Grow the fuck up. Essentially tricked him into having a child?

Listen to yourselves. He had sex with her knowing she was not on contraception, knowing she has never been on the pill and that they rely on condoms. How the fuck is that tricking him?

Sallystyle · 10/01/2017 05:31

Sorry OP, in my anger I forgot to say Congratulations.

I really do hope everything works out well for you all Thanks

DoIDareDisturbTheUniverse · 10/01/2017 05:32

The usual misogynistic woman-blaming is alive as ever on MN, I see.
Two grown adults had unprotected sex. Both knew the potential outcome. Stop making OP's husband into a victim and have a good look at what you're saying!

PigletWasPoohsFriend · 10/01/2017 05:39

Is there anyone in real life you can talk to after this thread?

Yes, her DH!

giraffesCantReachTheirToes · 10/01/2017 05:41

If he is surprised in anyway then perhaps enrol him in some kind of sex ed lesson with some 14 year olds. Although I think even they would know unprotected sex = pregnancy

Verity23 · 10/01/2017 05:45

Why haven't you told him yet? What's the point of strangers on the internet speculating about his reaction - just tell him. He may not react as badly as you think, especially because, as you say, he can't be too surprised if he knowingly had unprotected sex.

Zippidydoodah · 10/01/2017 05:56

The question is also if he was drunk and you were not. If that is the case, he has reduced ability to understand what is actually happening, and in which circumstance. If you chose to use this opportunity knowingly, that is really iffy. And scummy.

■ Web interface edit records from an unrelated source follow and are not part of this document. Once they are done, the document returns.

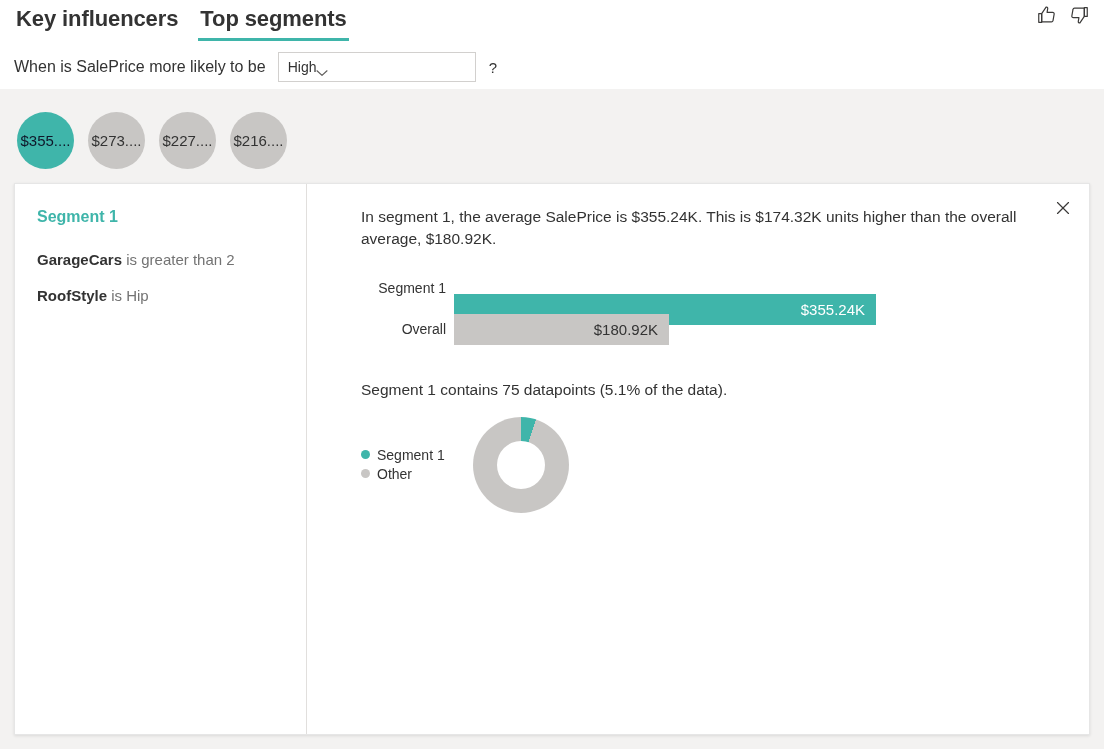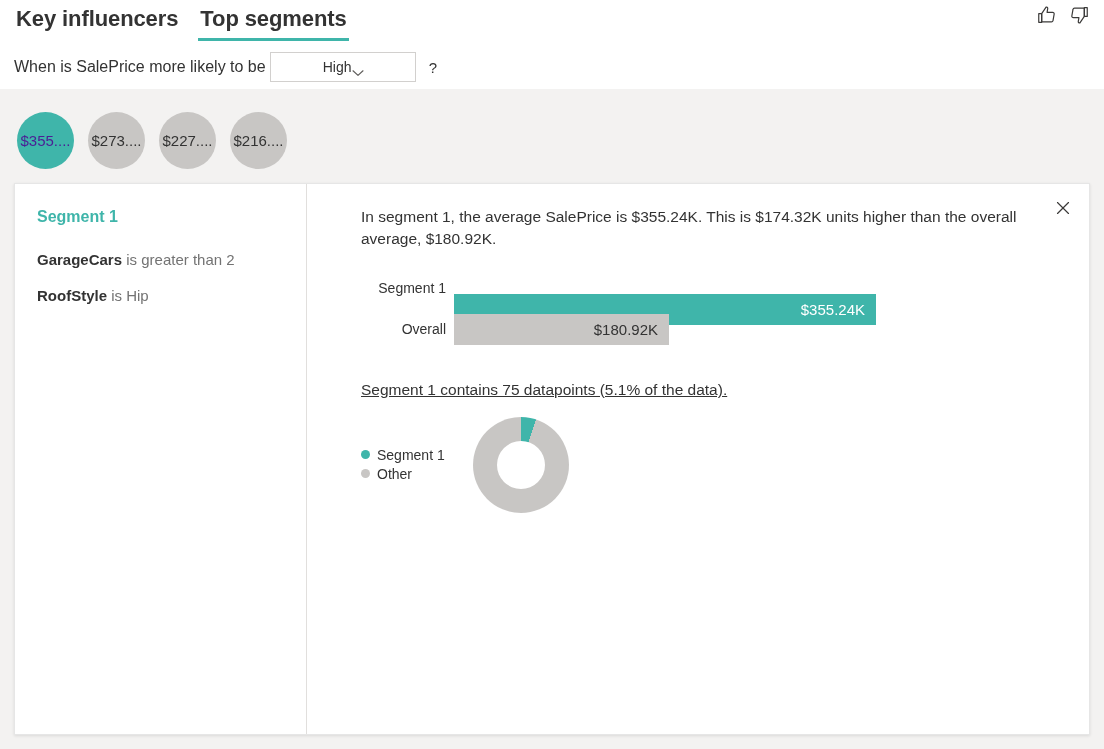"When is SalePrice more likely" #question-label { margin-right: 4px -> 12px }
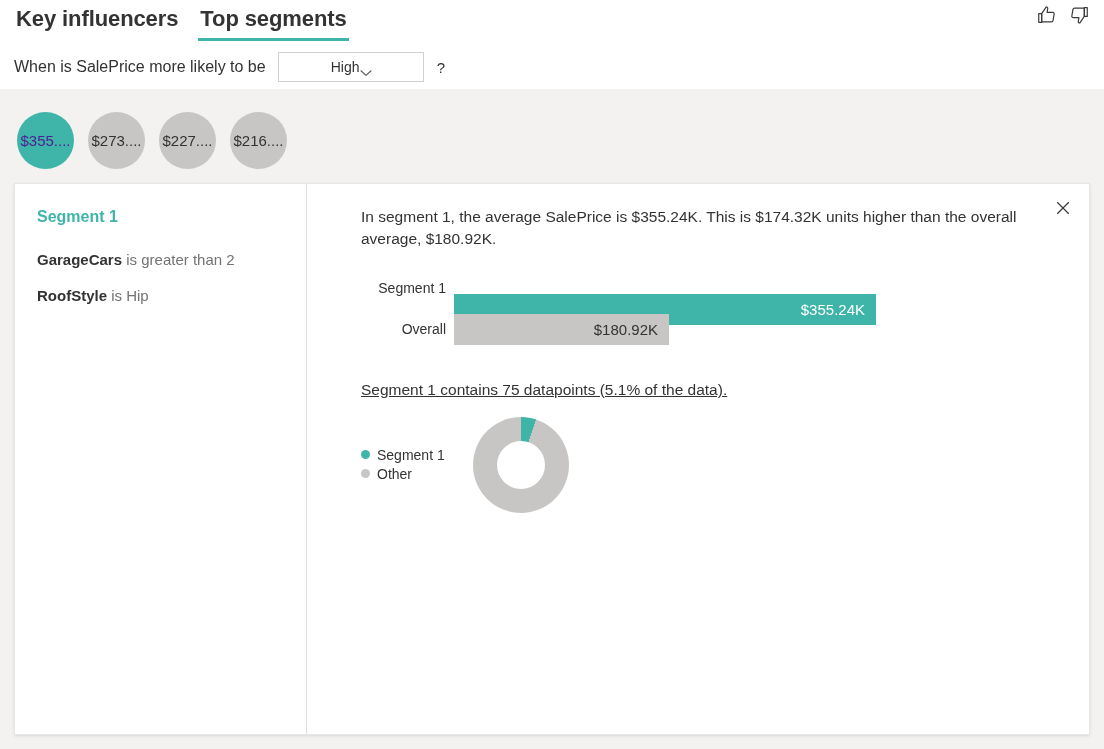"High" #dropdown { justify-content: center -> flex-start; width: 146px -> 198px }
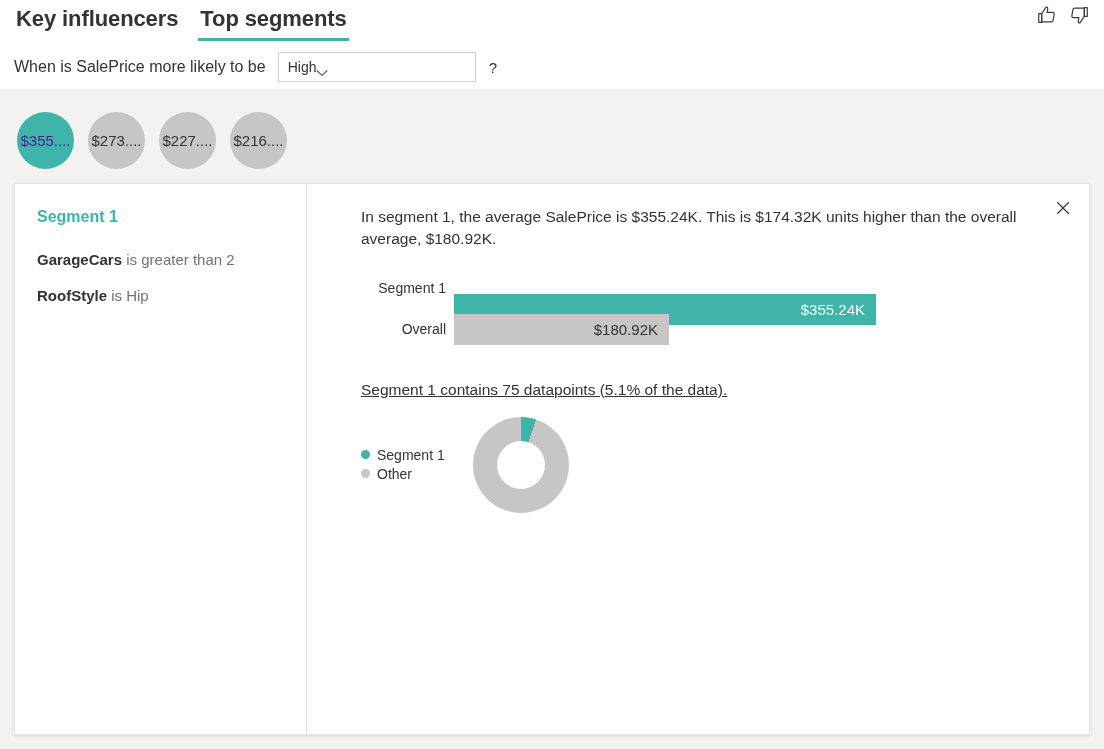"$355...." .bubble.selected { color: #4c1d95 -> #0f172a }
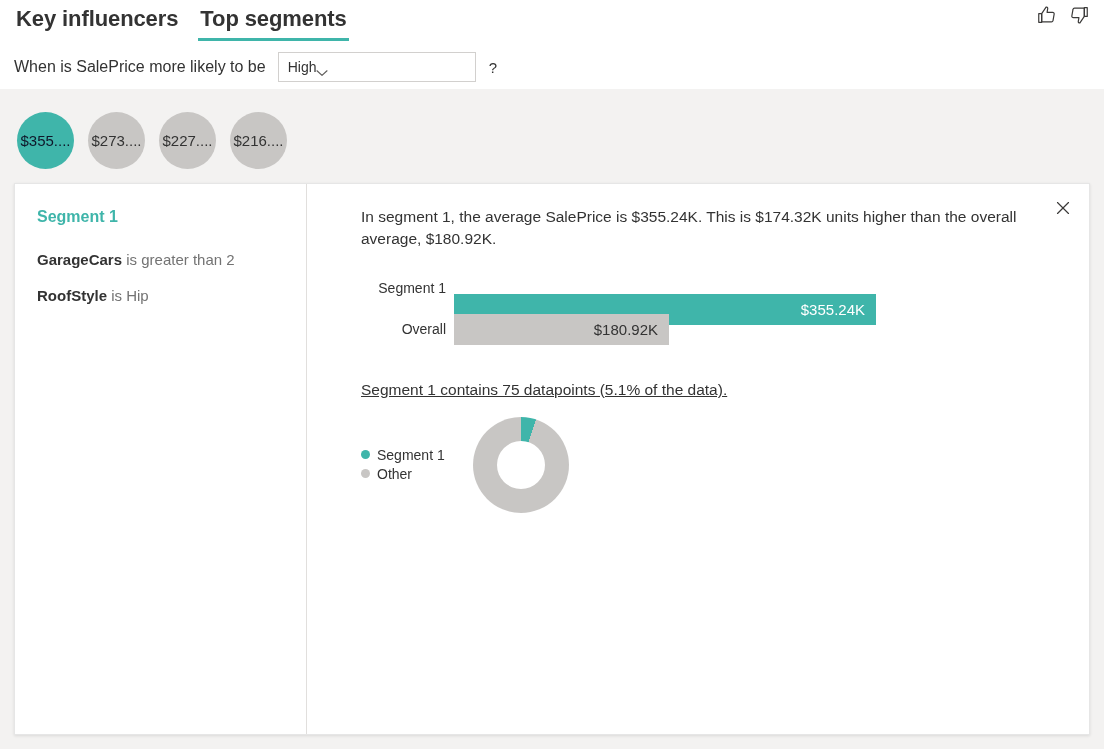"Segment 1 contains 75 datapoints" #datapoints-text { text-decoration: underline -> none }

I beg your pardon?! If he had had more drinks he wouldn't have known that unprotected sex could result in a pregnancy? Hmm

Grin at "iffy" and "scummy"!

Anyway. It will be a very hard conversation to have with your husband, op, so good luck. Congratulations on the pregnancy, too!Flowers

Mummyoflittledragon · 10/01/2017 06:38

How bizarre. A young woman gets pregnant by the same "method" on a thread and she says her bf is threatening her and trying to force her to get rid, there are cries of or ltb and outrageous yet the other way round the op is manipulative. Confused

NavyandWhite · 10/01/2017 06:40

This reply has been deleted

Message withdrawn at poster's request.

OnionKnight · 10/01/2017 06:46

Yeah, I do suspect that there is more to this, I'd like to hear the husbands side too.

PigletWasPoohsFriend · 10/01/2017 07:12

Mummyoflittledragon Hardly the same. For starters the DH doesn't even know OP is pregnant!

SoupDragon · 10/01/2017 07:13

A young woman gets pregnant by the same "method" on a thread and she says her bf is threatening her and trying to force her to get rid, there are cries of or ltb and outrageous yet the other way round the op is manipulative.

Theres nothingconfusing about that. for a start, there are no threats or attempts to force an abortion here. I've not read the thread but the main issue fro what you typed seems to be the boyfriends behaviour and not the OP "accidentally" getting pregnant.